■ Assignment ■
Copy, word for word, the lines below from the one containing "Liberation Mono, monospace" up to and including the one containing "color: #3b82f6 ->", with pictures left out.

══ Information supplied

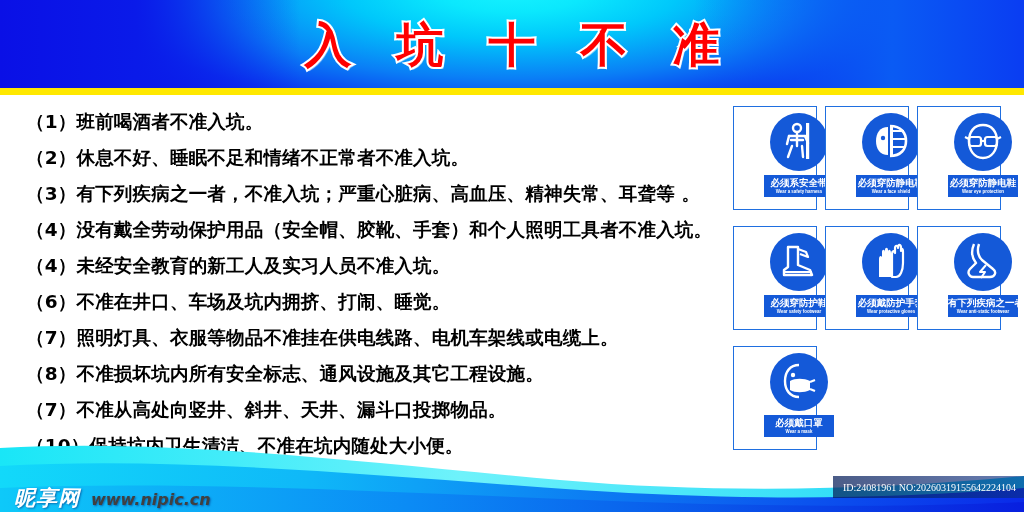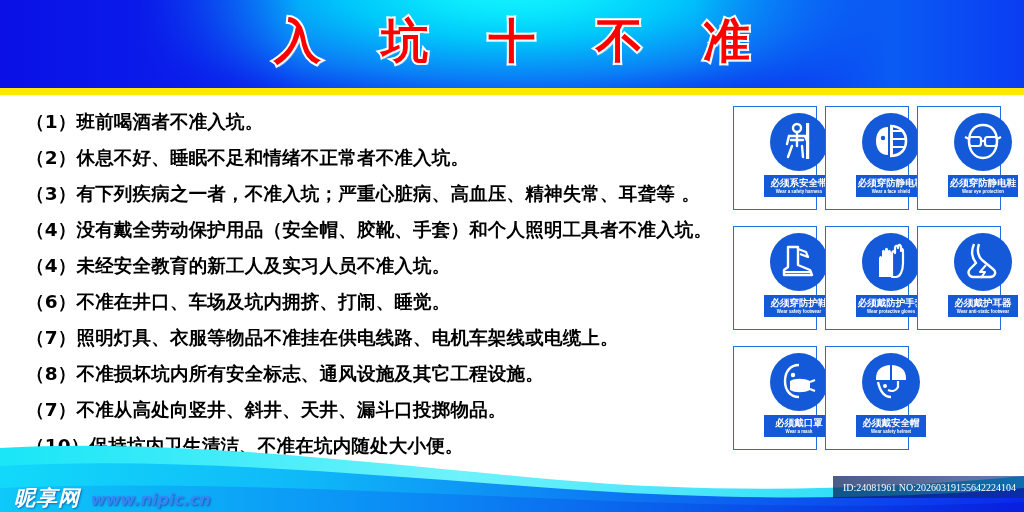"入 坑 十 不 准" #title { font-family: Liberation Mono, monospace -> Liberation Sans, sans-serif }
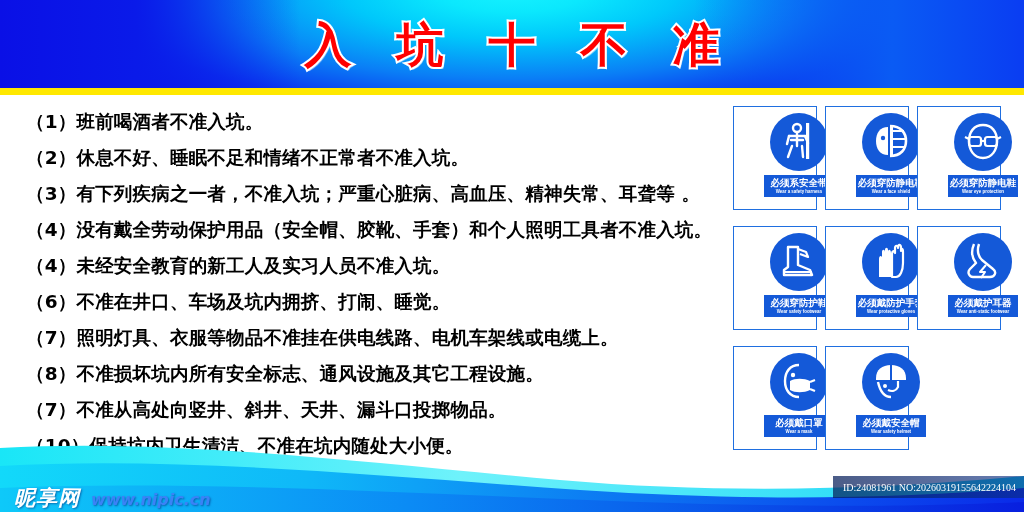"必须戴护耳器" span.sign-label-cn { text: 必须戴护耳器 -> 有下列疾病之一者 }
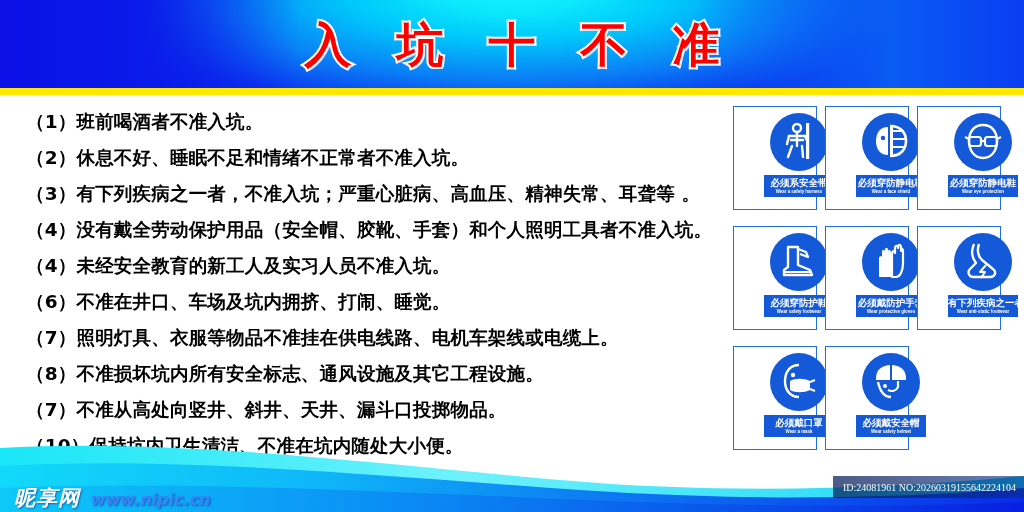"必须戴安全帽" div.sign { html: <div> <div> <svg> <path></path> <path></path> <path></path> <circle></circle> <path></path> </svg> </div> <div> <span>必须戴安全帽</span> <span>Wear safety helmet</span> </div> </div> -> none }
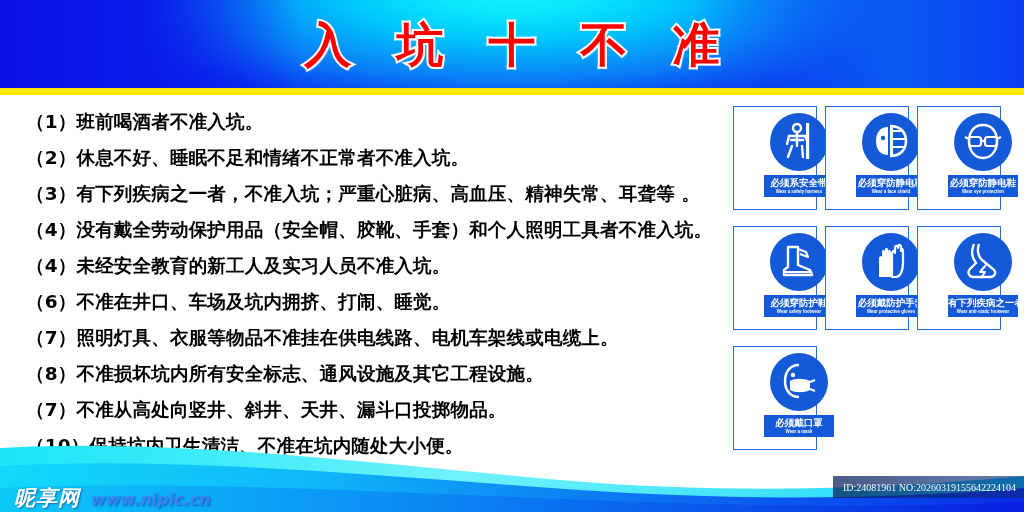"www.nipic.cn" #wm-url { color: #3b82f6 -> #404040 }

════
══ Information supplied

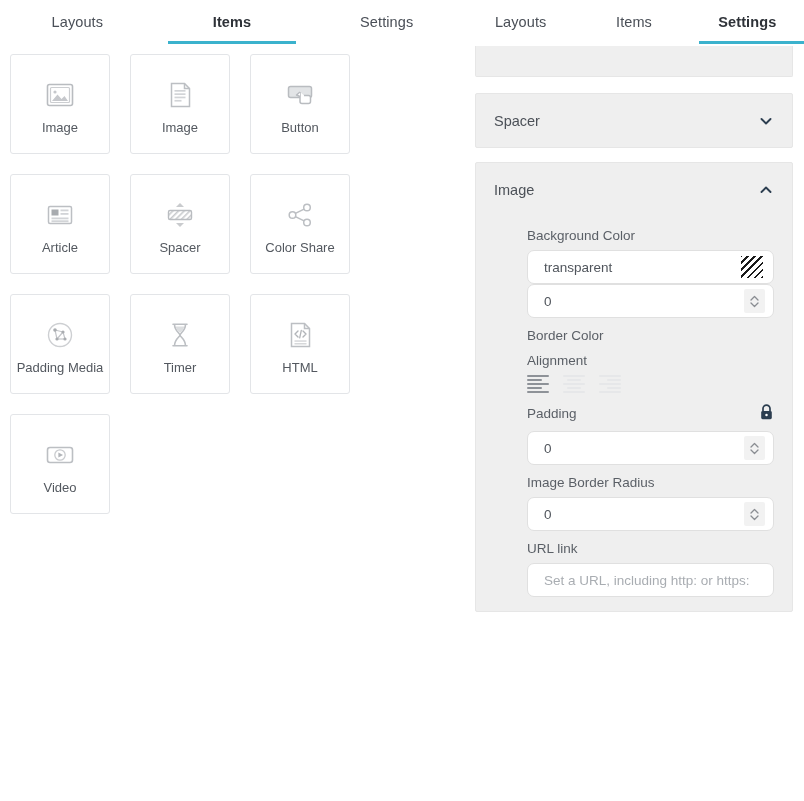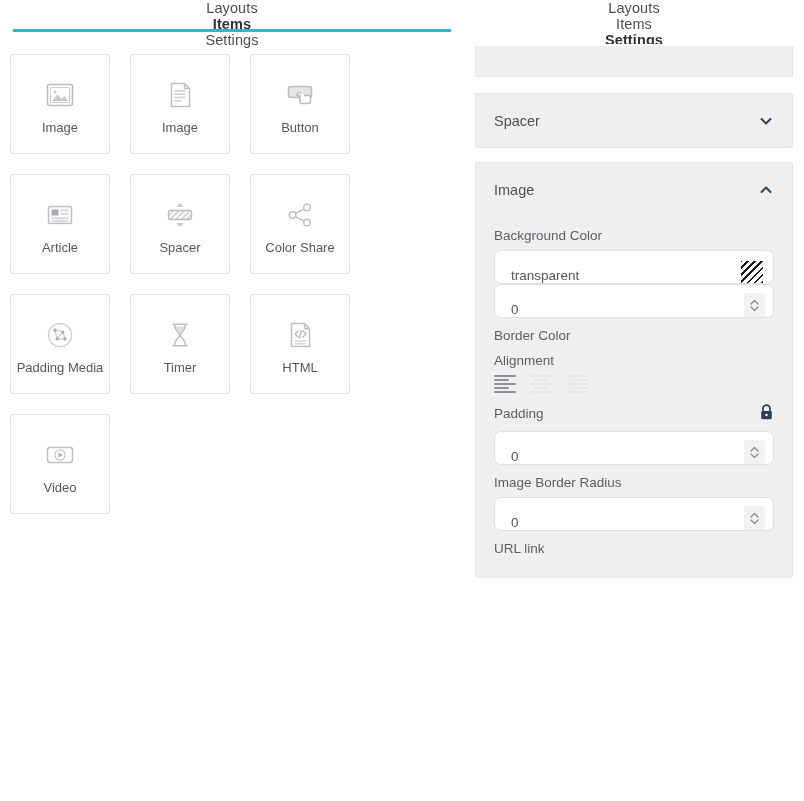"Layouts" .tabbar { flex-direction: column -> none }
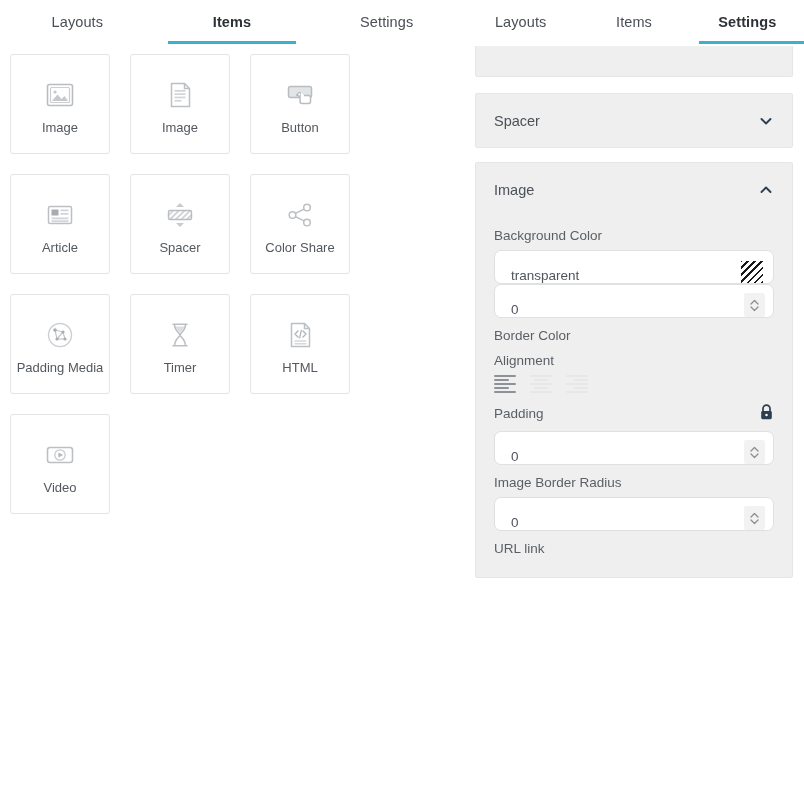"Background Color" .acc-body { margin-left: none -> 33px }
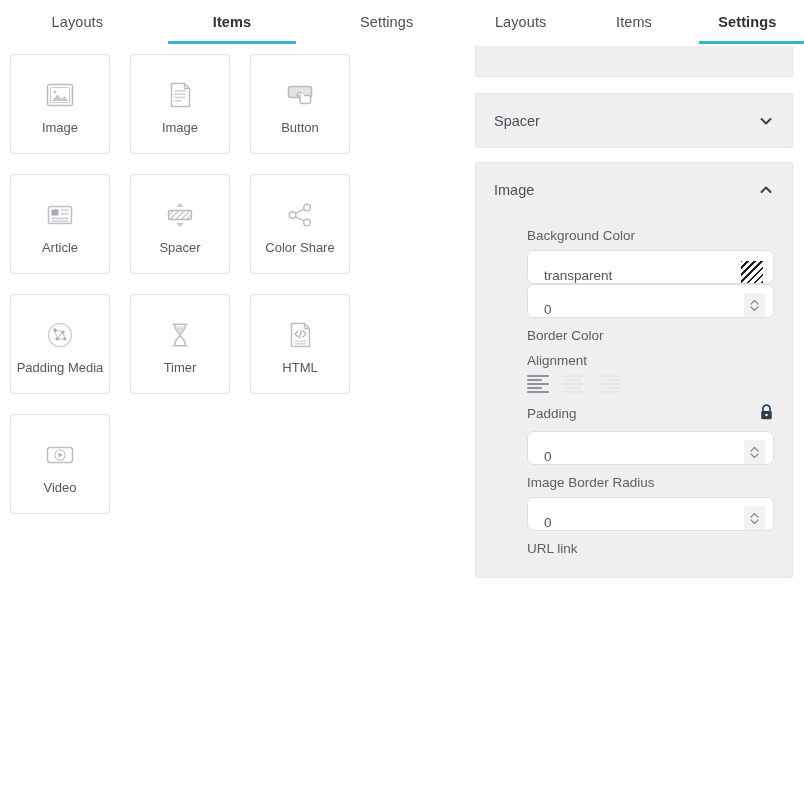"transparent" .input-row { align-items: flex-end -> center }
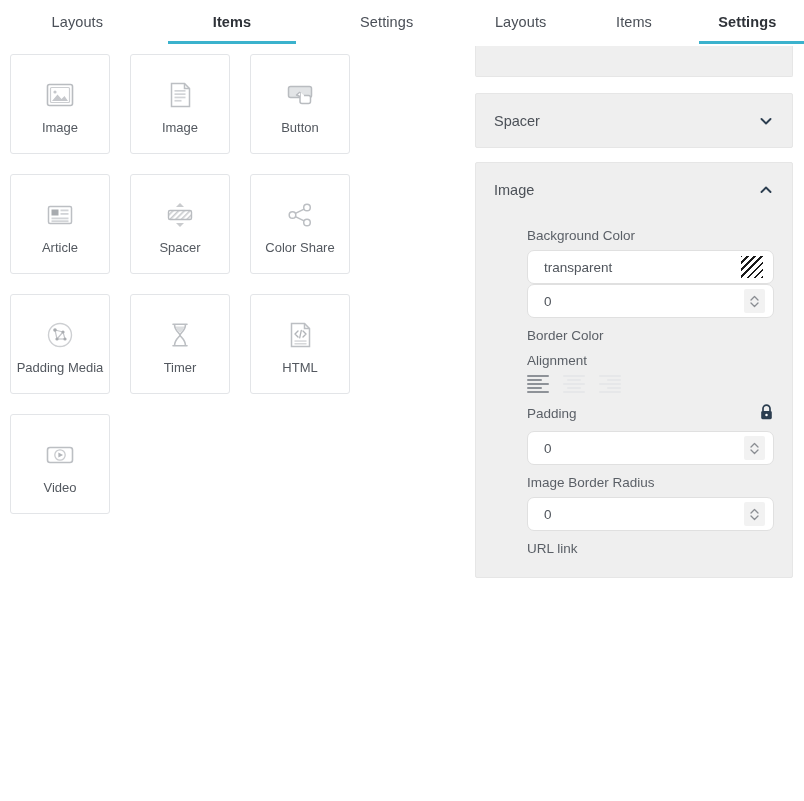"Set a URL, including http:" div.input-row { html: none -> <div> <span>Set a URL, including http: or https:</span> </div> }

════

■ Solution to this exercise ■
"入 坑 十 不 准" #title { font-family: Liberation Mono, monospace -> Liberation Sans, sans-serif }
"必须戴护耳器" span.sign-label-cn { text: 必须戴护耳器 -> 有下列疾病之一者 }
"必须戴安全帽" div.sign { html: <div> <div> <svg> <path></path> <path></path> <path></path> <circle></circle> <path></path> </svg> </div> <div> <span>必须戴安全帽</span> <span>Wear safety helmet</span> </div> </div> -> none }
"www.nipic.cn" #wm-url { color: #3b82f6 -> #404040 }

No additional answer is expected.